Western Interpretations of Tantra
The Psychology of Buddhist Tantra. In contrast to the approaches of conventional religion, tantra does not attempt to soothe the turmoil of existence with consoling promises of heaven and salvation. The tantric practitioner chooses to confront the bewildering and chaotic forces of fear, aggression, desire, and pride, and to work with them in such a way that they are channeled into creative expression, loving relationships, and wisely engaged forms of life.[1]
Long-term practice of ceremonial sexuality. Sexuality in Western culture is often complicated and confusing. As a major aspect of the human experience it is an important area of study. A subculture exists that explores alternative sexual experiences as a spiritual practice. Twenty participants of Tantra, Quodoushka, and Taoist sexual practices participated in the study. This study found that the long-term practice of ceremonial sexuality is a viable spiritual practice. The experiences of the participants included instances of altered states of consciousness, direct experiences of the Divine, enhanced self-esteem, and intimate connection to others. Each participant found that his or her life had been enriched through practicing ceremonial sexuality, and each reported challenges and pitfalls. These included challenges in relationships with primary and family relationships, relationships with teachers of ceremonial sexuality, and cultural taboos. Background and family history of the participants varied, however the majority reported that they came from conservative homes in which sexuality was not discussed openly. Several reported repressive sexual education or sex-negative messages from parents or religion. For these participants engaging in ceremonial sexuality included the challenge of breaking through these early experiences. Both women and men reported body image issues that were healed through the practice of ceremonial sexuality. Penis and breast size, body type and shape, and idealized body expectations were all encountered as challenges. Learning to love and appreciate their bodies as they were led to enhanced self-esteem and confidence. The practice provided all of the participants with tools for creating better relationships with significant others and deeper intimate relationships in general. The practice creates challenges in relationships, such as jealousy over partners engaging with others in ceremony. Overcoming these challenges is a focus of maturity in the practice. Seventeen of the 20 participants stated that they found an increased sense of spiritual connection through their practice of ceremonial sexuality. When asked if they felt they had benefited from the practice all of the participants enthusiastically responded yea. The fact that all continue their practice is evidence that for these twenty participants the benefits out weigh the pitfalls.[2]
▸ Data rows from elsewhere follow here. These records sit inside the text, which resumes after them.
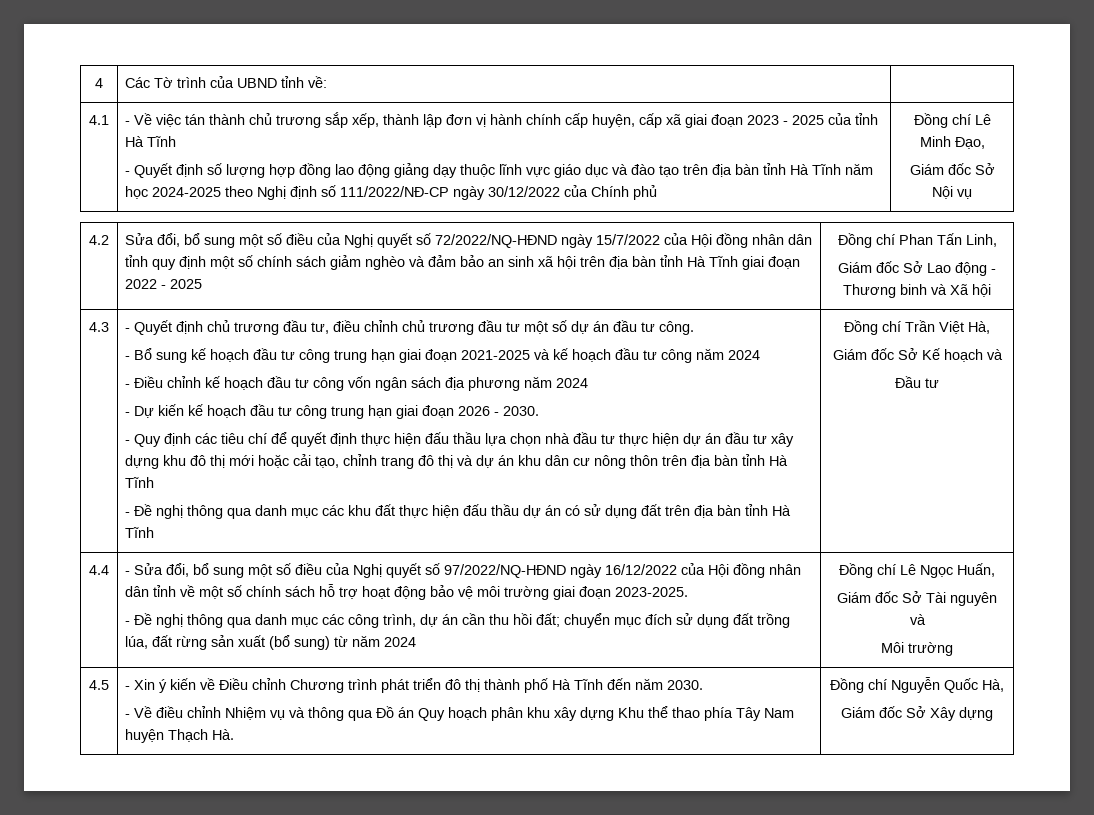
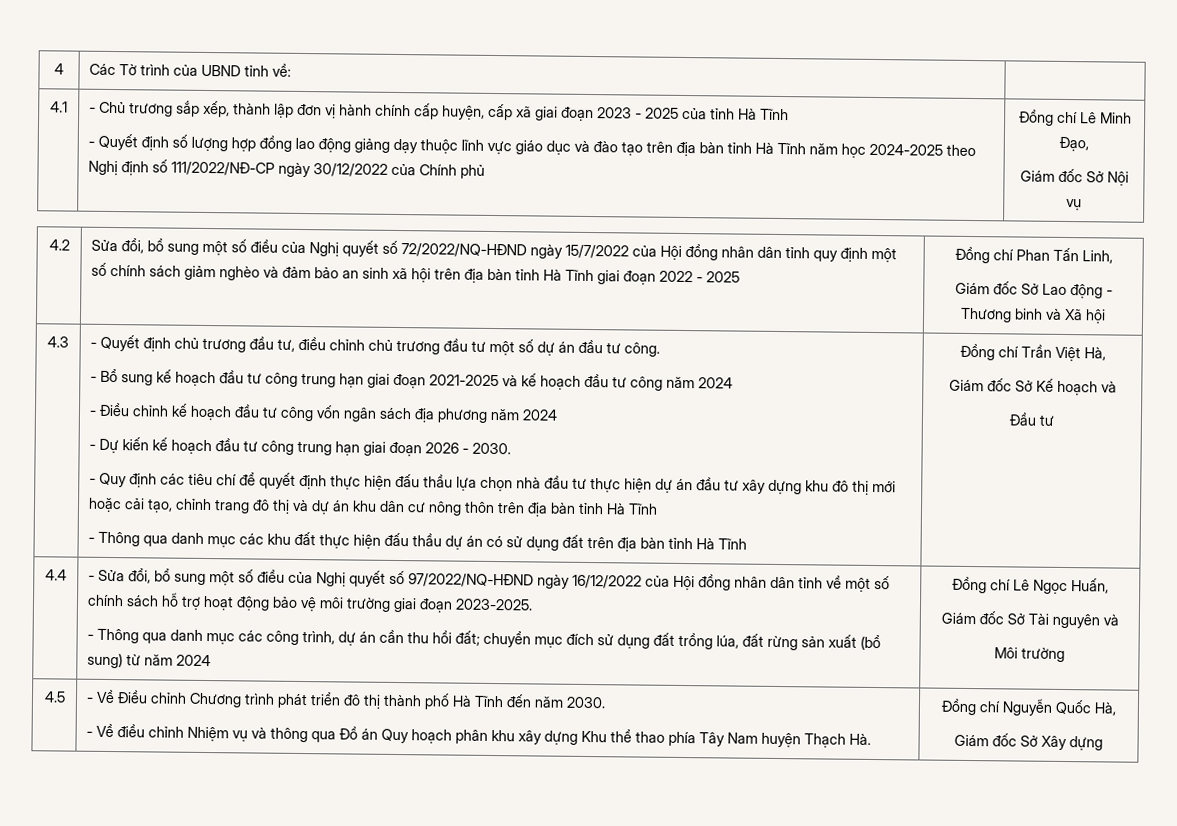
- - Về việc tán thành chủ trương sắp xếp, thành lập đơn vị hành chính cấp huyện, cấp xã giai đoạn 2023 - 2025 của tỉnh Hà Tĩnh
+ - Chủ trương sắp xếp, thành lập đơn vị hành chính cấp huyện, cấp xã giai đoạn 2023 - 2025 của tỉnh Hà Tĩnh
- - Đề nghị thông qua danh mục các khu đất thực hiện đấu thầu dự án có sử dụng đất trên địa bàn tỉnh Hà Tĩnh
+ - Thông qua danh mục các khu đất thực hiện đấu thầu dự án có sử dụng đất trên địa bàn tỉnh Hà Tĩnh
- - Đề nghị thông qua danh mục các công trình, dự án cần thu hồi đất; chuyển mục đích sử dụng đất trồng lúa, đất rừng sản xuất (bổ sung) từ năm 2024
+ - Thông qua danh mục các công trình, dự án cần thu hồi đất; chuyển mục đích sử dụng đất trồng lúa, đất rừng sản xuất (bổ sung) từ năm 2024
- - Xin ý kiến về Điều chỉnh Chương trình phát triển đô thị thành phố Hà Tĩnh đến năm 2030.
+ - Về Điều chỉnh Chương trình phát triển đô thị thành phố Hà Tĩnh đến năm 2030.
Testimonials of practitioners. In a combination of personal narrative and theoretical presentation, the life of the polyamorous tantric circle "Cherry Blossom" (founded in 1985) and the teaching of the tantric Master Aba Aziz Makaja are presented. The disassociation of body and mind and consequent separation of sexuality and spirituality are left behind through a concise presentation of Makaja's "Theology of Sexuality." The narrative shows how, on the one hand, sexual intercourse can support a person's spiritual efforts and accelerate his or her self-realization or realization of God; on the other hand, how spiritual growth increases one's ability to love and therefore enjoy. Through the example of her intimate life, the author, who lives polyamorously, shows that the essence of Tantra is the disciplined training of virtues, including love, truth, and consciousness. Through this training jealousy is transformed into joy as a result of one's partner's happiness. Sexuality becomes conscious and ecstatic, and the realization of God is accelerated.[3]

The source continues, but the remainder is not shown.